#### TASK INSTRUCTIONS:
From the entries below, please output exactly the lines starting at the one containing "[407,203,503,216] University, 2011" and ending at the one containing "[267,617,450,631] platforms like", both included.

+++ MATERIAL FOR THIS EXERCISE

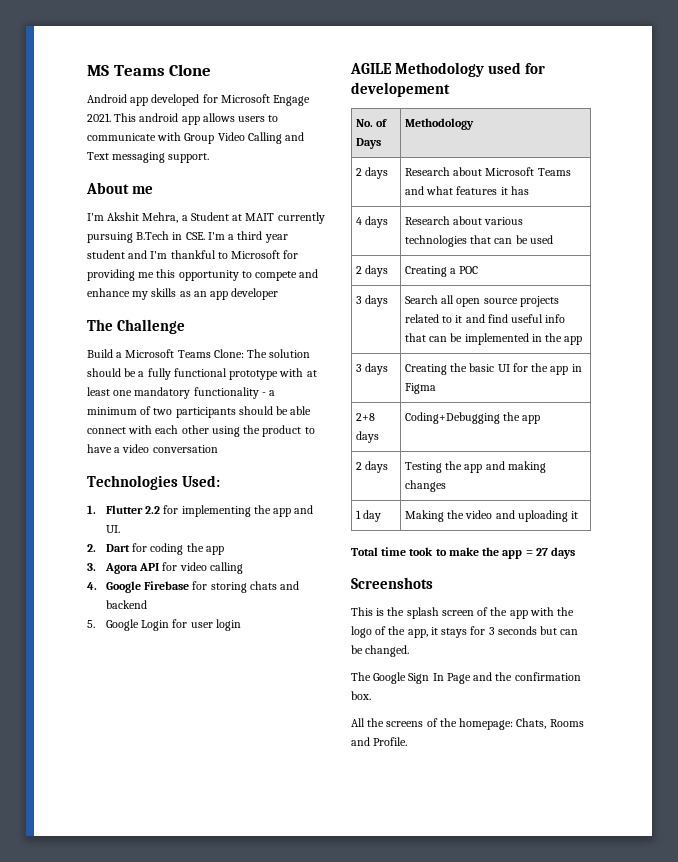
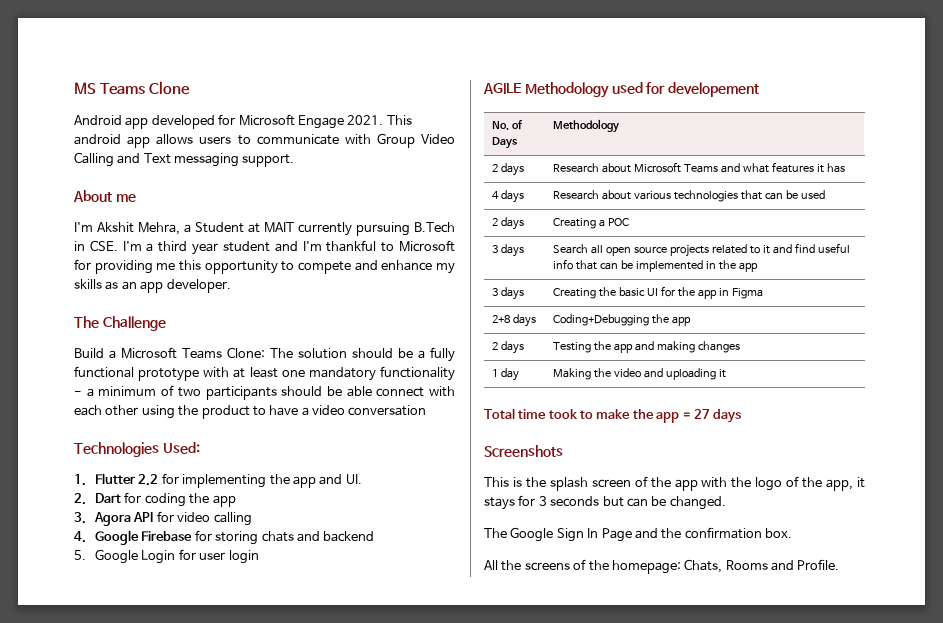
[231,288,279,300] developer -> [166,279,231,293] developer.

++++++
+++ MATERIAL FOR THIS EXERCISE

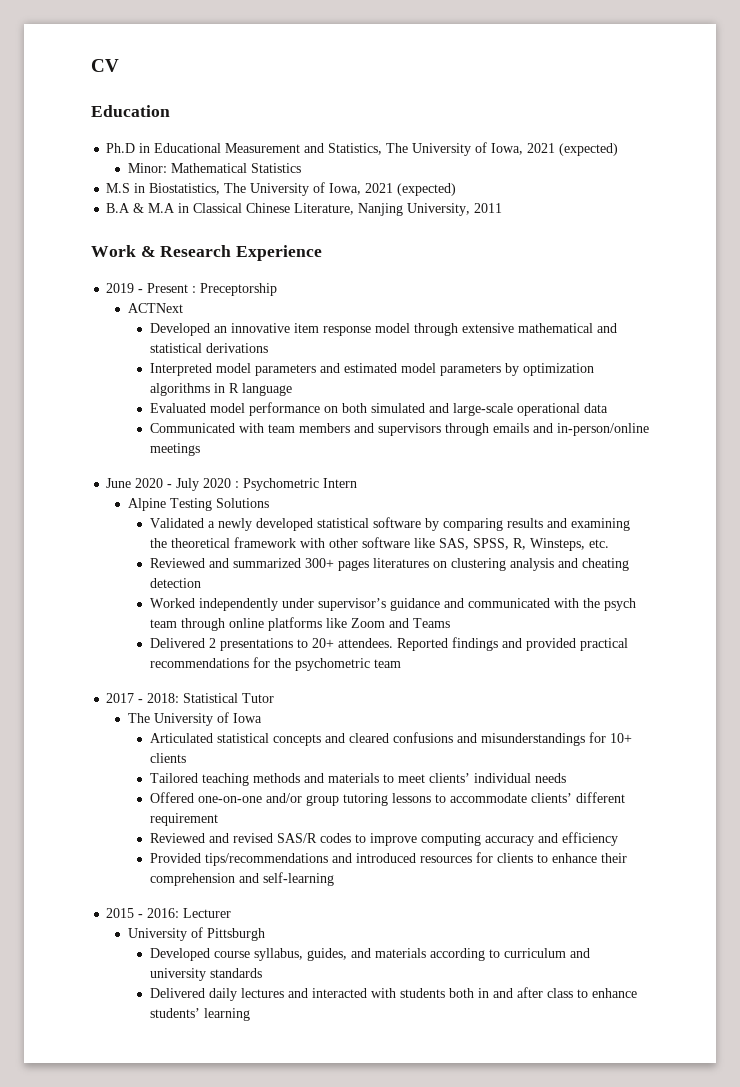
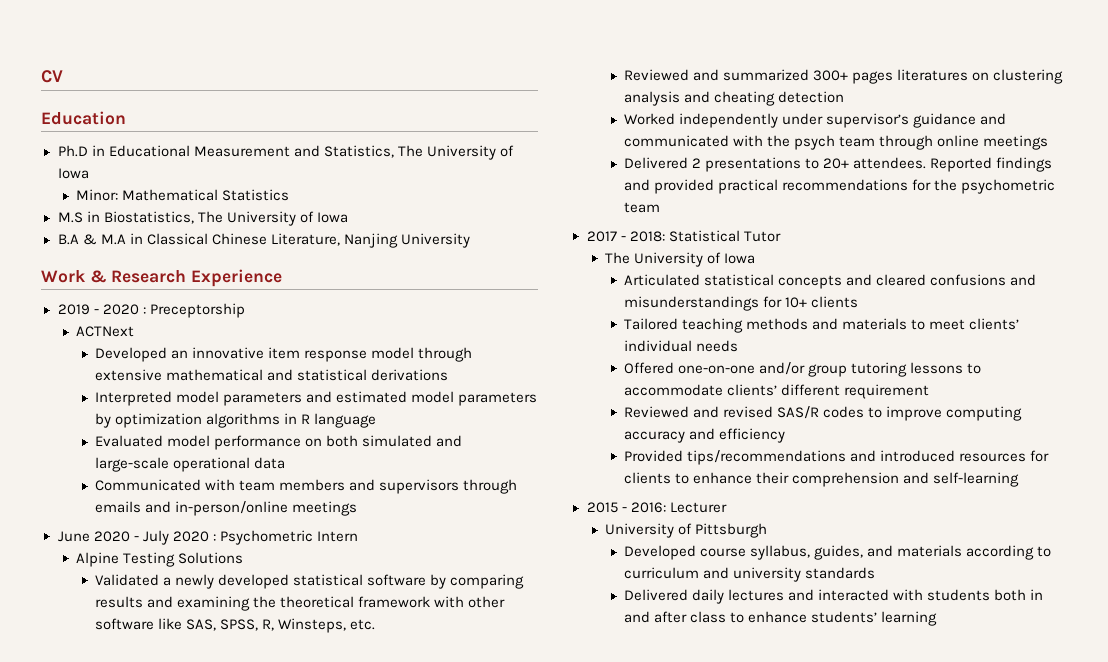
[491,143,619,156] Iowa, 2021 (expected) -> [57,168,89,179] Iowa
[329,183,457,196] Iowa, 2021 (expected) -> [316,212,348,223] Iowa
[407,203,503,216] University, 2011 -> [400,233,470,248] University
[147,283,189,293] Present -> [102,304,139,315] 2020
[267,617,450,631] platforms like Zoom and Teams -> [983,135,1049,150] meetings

++++++

#### WRITTEN RESPONSE:
[407,203,503,216] University, 2011 -> [400,233,470,248] University
[147,283,189,293] Present -> [102,304,139,315] 2020
[267,617,450,631] platforms like Zoom and Teams -> [983,135,1049,150] meetings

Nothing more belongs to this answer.